New FDA Draft Guidance for AI-Enabled Medical Devices

By Luca Bogoni, PhD, Founder & Principal, HealthTech Strategies

November 28, 2025

In early 2025 the FDA released a new draft guidance designed to help developers build safer, more transparent, and more reliable AI-enabled medical devices FDA Draft Guidance for Developers of Artificial Intelligence-Enabled Medical Devices. As AI continues to transform imaging, diagnostics, monitoring, and clinical decision support, the agency is aiming to ensure that innovation is supported by strong safeguards and clear expectations across the full device lifecycle.

The draft guidance lays out practical recommendations for designing, validating, deploying, and maintaining AI-driven technologies. It places particular emphasis on transparency, mitigation of algorithmic bias, robust documentation, and proactive risk management—especially as learning algorithms may evolve after deployment. The document also aligns with the FDA’s recent final guidance on Predetermined Change Control Plans (PCCPs), signaling the agency’s focus on managing postmarket updates and ongoing performance monitoring.
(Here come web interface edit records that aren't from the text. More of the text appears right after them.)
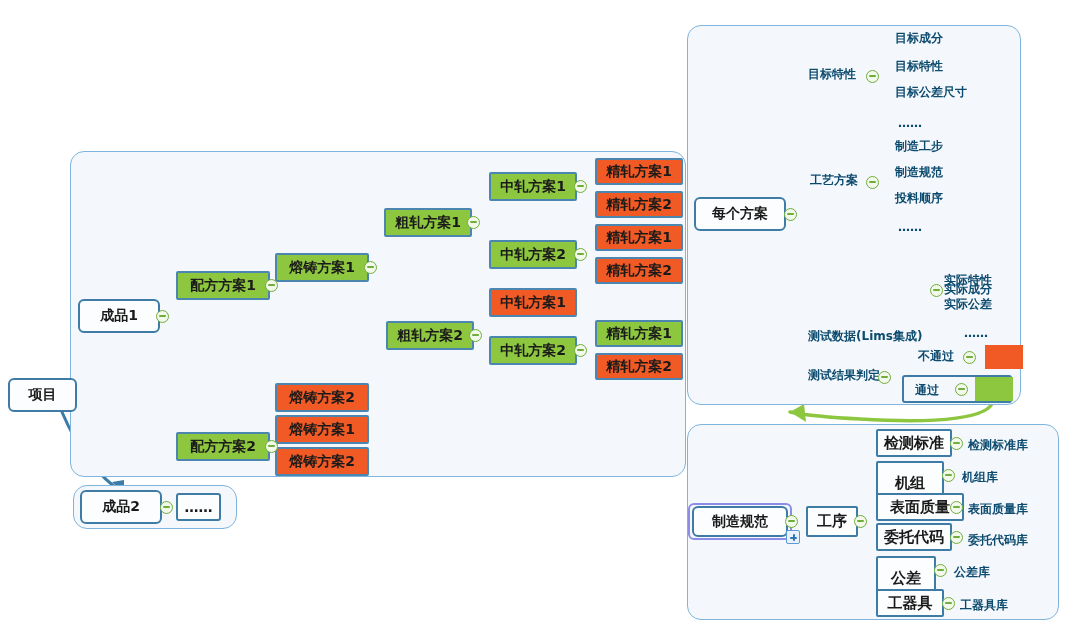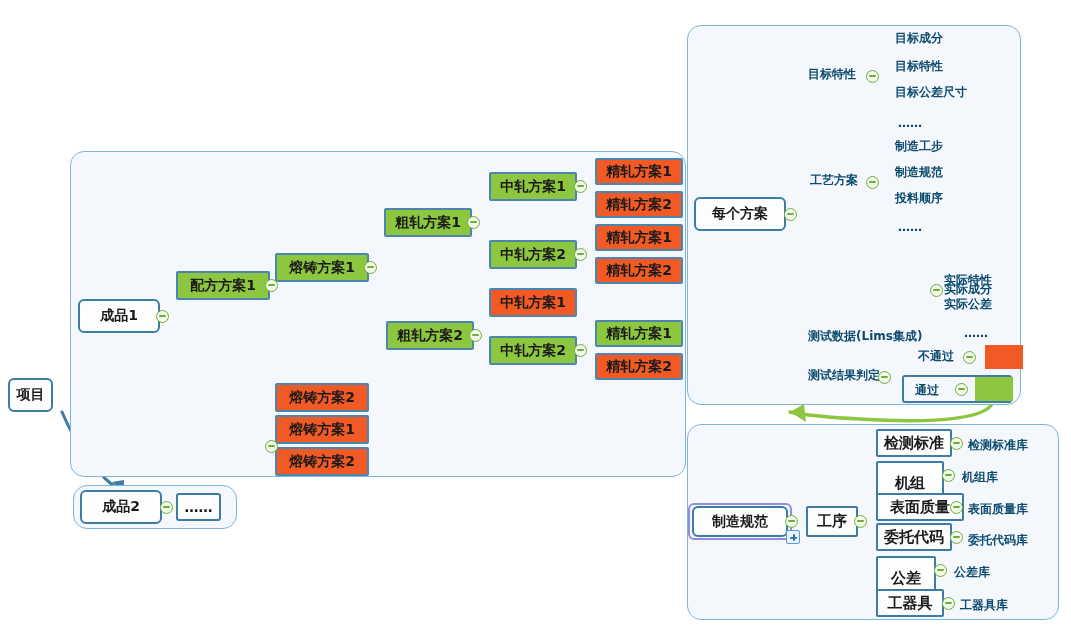--- a/index.html
+++ b/index.html
@@ -192,7 +192,7 @@
   <div class="panel" style="left:687px;top:424px;width:372px;height:196px;"></div>
 
 
-  <div class="node n-white" style="left:8px;top:378px;width:45px;height:34px;">项目</div>
+  <div class="node n-white" style="left:8px;top:378px;width:69px;height:34px;">项目</div>
 
   <div class="node n-white" style="left:78px;top:299px;width:82px;height:34px;">成品1</div>
 

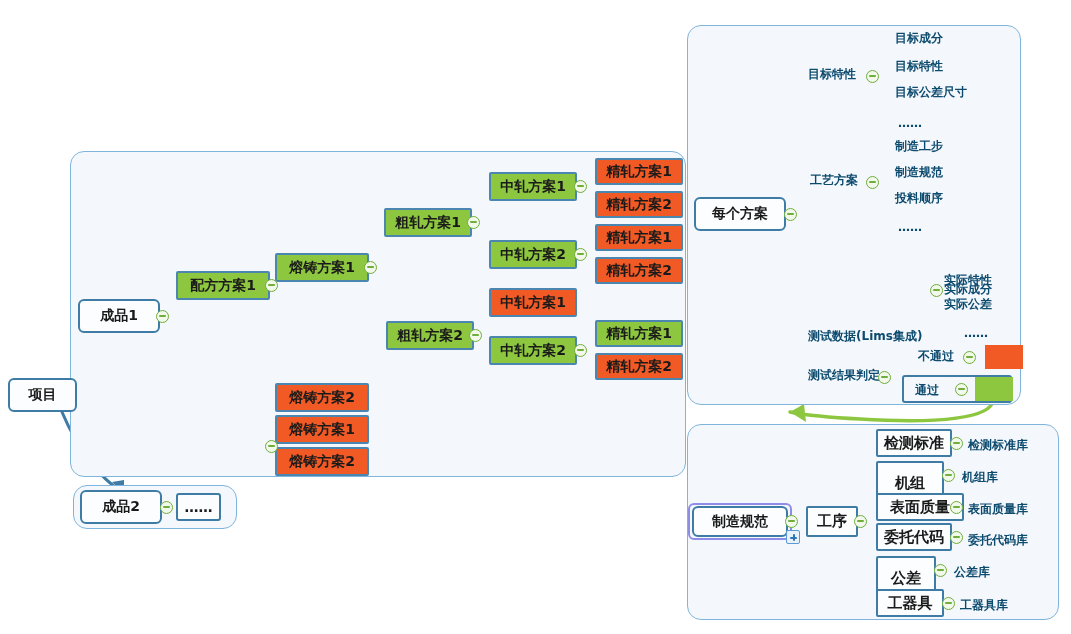--- a/index.html
+++ b/index.html
@@ -201,6 +201,7 @@
   <div class="node n-white sq" style="left:176px;top:493px;width:45px;height:28px;">……</div>
 
   <div class="node n-green" style="left:176px;top:271px;width:94px;height:29px;">配方方案1</div>
+  <div class="node n-green" style="left:176px;top:432px;width:94px;height:29px;">配方方案2</div>
 
   <div class="node n-green" style="left:275px;top:253px;width:94px;height:29px;">熔铸方案1</div>
   <div class="node n-orange" style="left:275px;top:383px;width:94px;height:29px;">熔铸方案2</div>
Troy Tazbaz, director of the FDA’s Digital Health Center of Excellence, highlighted that the draft consolidates insights from the more than 1,000 AI-enabled devices already authorized in the U.S. He described it as a “first point-of-reference” for developers seeking clarity from the earliest stages of design through real-world use.

The FDA encourages early engagement from industry, positioning this draft guidance as a roadmap to accelerate responsible development and help ensure that AI technologies entering the market deliver safe, effective, and trustworthy patient care.